This piece is reprinted with permission from the author. It was also printed in Foster’s.
Like most people, I have an aversion to injustice. Here in the “Live Free or Die” state of New Hampshire, a glaring example of injustice is the levying of an odious view tax on property owners who have views from their property. It matters not to the Selectmen or contracted assessors that you neither own the view being taxed nor do you control it.
Furthermore, they readily admit that determining a view’s value is subjective. I know this to be true. In October, 2008 in Grafton County Superior Court, Gary Roberge, Chief Executive of Avitar Associates of New England, who assessed the properties in Hebron, testified under oath that “regarding view assessments, yes, a lot about it is subjective but what isn’t?”
What this means is that, hypothetically, if five non-collaborating tax assessors arrive at a given property on five different days to evaluate a view, it is not only possible but almost certain that five different tax values will result. The reason is simple. To this day, despite repeated requests from Tom Thomson and other Public Members of the Assessing Standards Board, the Department of Revenue Administration and the New Hampshire Assessing Standards Board have not issued a clear, concise definition of what constitutes a “view.” As Mr. Eugene T. Reed, Public Member of the ASB has told me, “Assessing properties with views is up to the assessing company or local assessors. There is no standard or guideline.”
Widespread subjectivity has no place in fair taxation and that is clearly what we have today. Mad King George the Third of England would have rubbed his hands in glee at the thought of imposing such a tax on his subjects in the colonies.
Adding insult to injury, the NHDRA claims that there is no separate view tax in New Hampshire. It is illegal. The DRA insists that it is a “view factor”, not a “view tax.” This is mere semantics. It makes no difference to any property owner, whether it is called a “view factor”, “view assessment” or “view tax”. The unalterable fact is that starting in 2005, the view’s assessed value is shown on a separate line on the tax assessment card, and it is assigned a very specific monetary value, which immediately translates into a higher property tax. Ergo, it is a view tax, period.
Arbitrarily assigning an exact monetary value to a view that will vary widely depending on which assessor is doing the evaluating and what kind of a day it is, is wrong. It’s Un-American, and if it isn’t illegal and unconstitutional, it certainly ought to be.

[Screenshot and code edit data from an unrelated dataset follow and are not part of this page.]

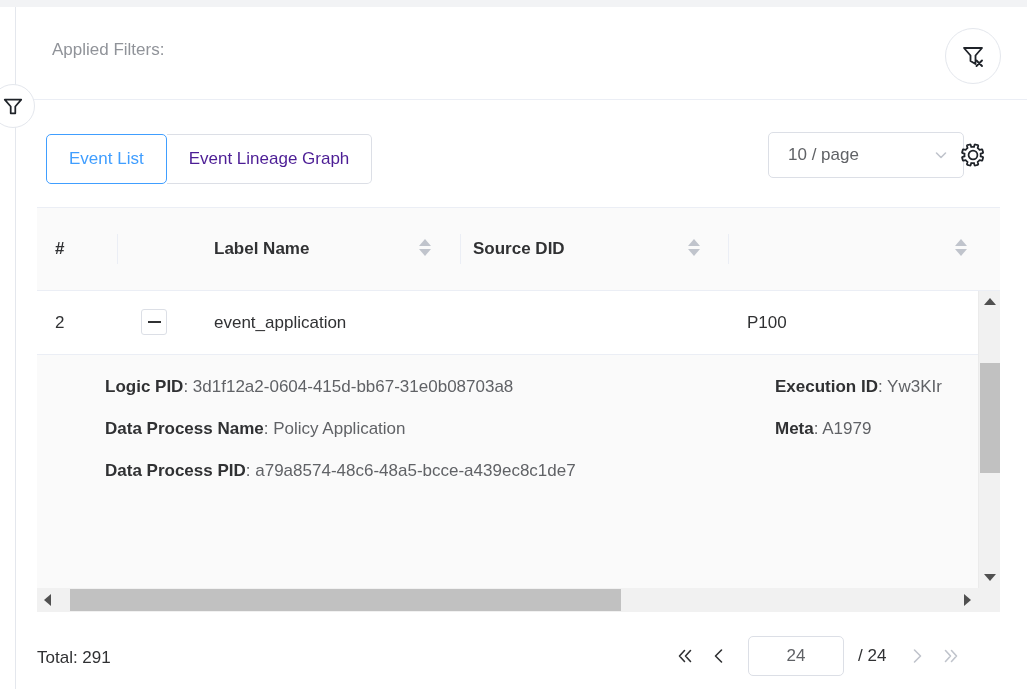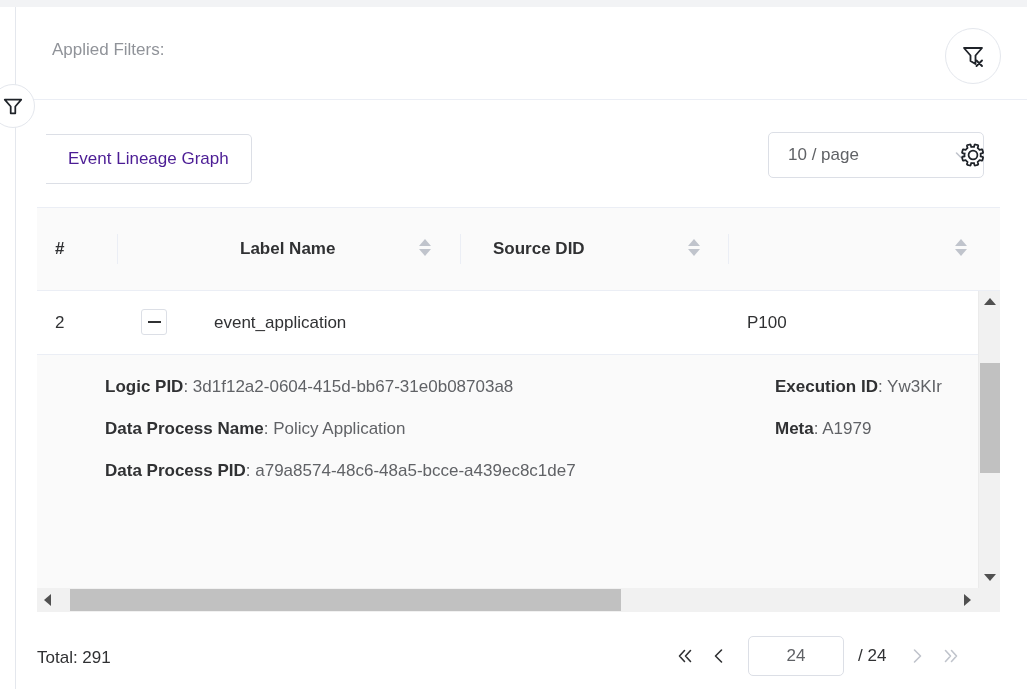"Event List" div.tab { html: none -> <div> <span>Event List</span> </div> }
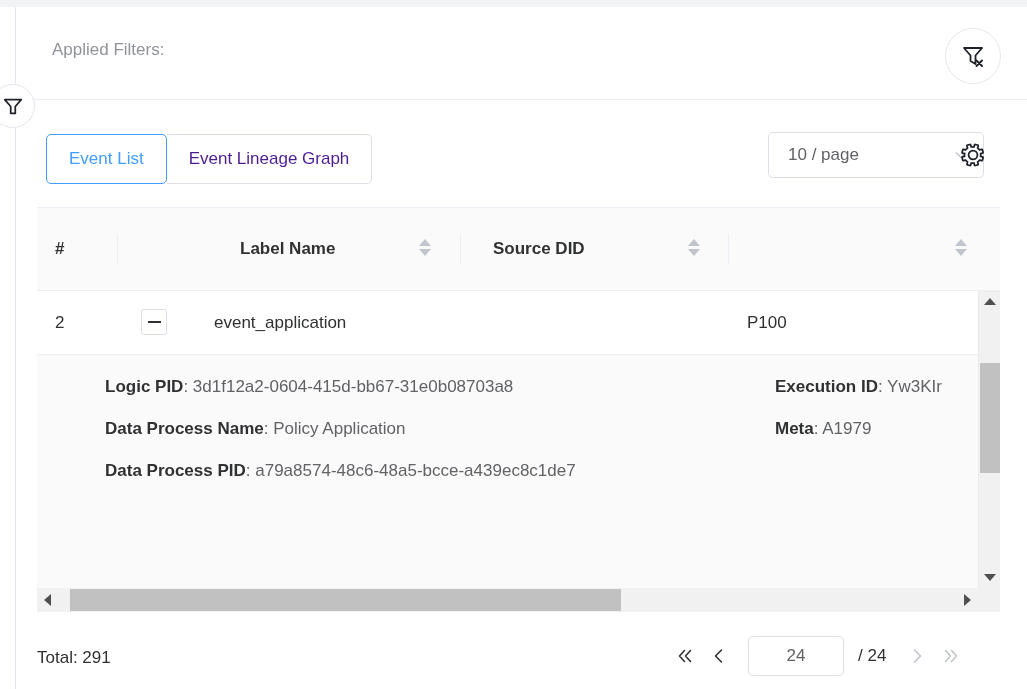"10 / page" .page-size-select { width: 216px -> 196px }
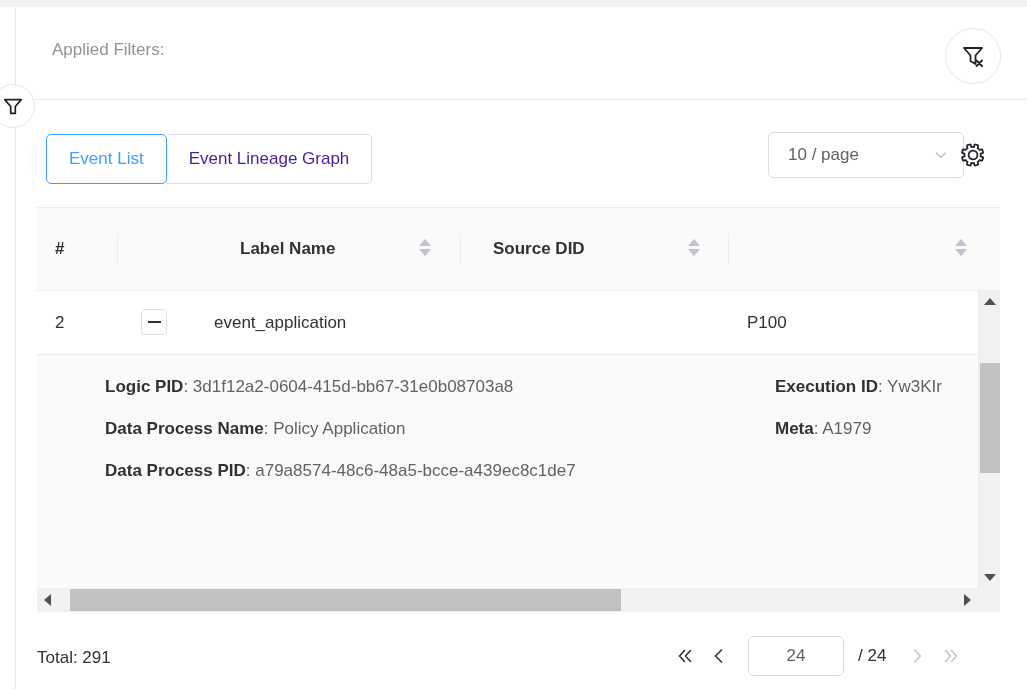"Label Name" div.th { margin-left: 26px -> none }
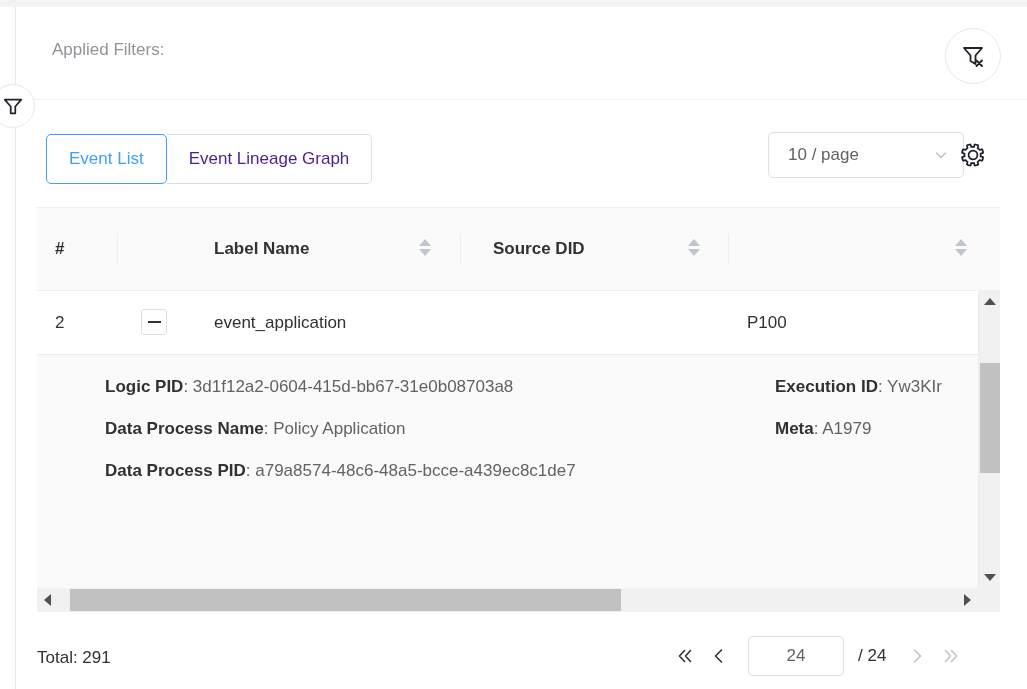"Source DID" div.th { left: 456px -> 436px }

Also consider this: Avitar Associates of New England has already assessed more than half of the towns in New Hampshire (110 at last count), a fact of which Gary Roberge is most proud. Moreover, Avitar has sold, and is currently selling its assessing software to many other towns in New Hampshire. So essentially, one company is setting the standard for how properties are assessed in the Granite State. Why is this allowed?
You may be thinking, “I am a property owner who pays taxes, but I don’t have a view, so this doesn’t concern me.” That approach is wrong. It does affect you. If someone is being taxed disproportionately, it affects all other payers in the town or county as the budget must be borne by all. So, if one property owner is under-assessed for his view, and that can and does happen since there is no standard for assessing views, the others must make up the difference.
Astonishing as it may seem, in NH a barber must have a license to cut your hair, yet an assessor evaluating real estate, sometimes valued in the millions of dollars, does not. Furthermore, there is no ethics board to reprimand or discipline assessors who make bad value decisions, whether deliberate or not. Given the importance of property taxes, New Hampshire owners should demand that assessors be licensed by the state.
These view taxes, and that’s what they are (despite the DRA’s insistence on calling them view factors), are nothing less than backdoor tax increases that give government officials no incentive to rein in their spending. Frankly, I am sick and tired of government, local, state and federal, dipping further and further into our pockets, all as a direct result of their wanton spending.
Finally, I encourage all of you reading this to contact Governor John Lynch and tell him that he should ensure that more Public Members are appointed to the NH Assessing Standards Board, the ASB, and the Board of Taxation and Land Appeals, the BTLA. The reason is simple; both boards have too many assessors and appraisers serving on them and not enough Public Members, leaving the biggest stakeholders in the appeal process, the property owners, seriously under-represented. It’s an unfair system that will not change until the public is properly represented.
Who was it who said, “For evil to triumph, it is only necessary for good men to stand by and do nothing.”?
Frank M. Handibode is a retiree from Hebron, NH.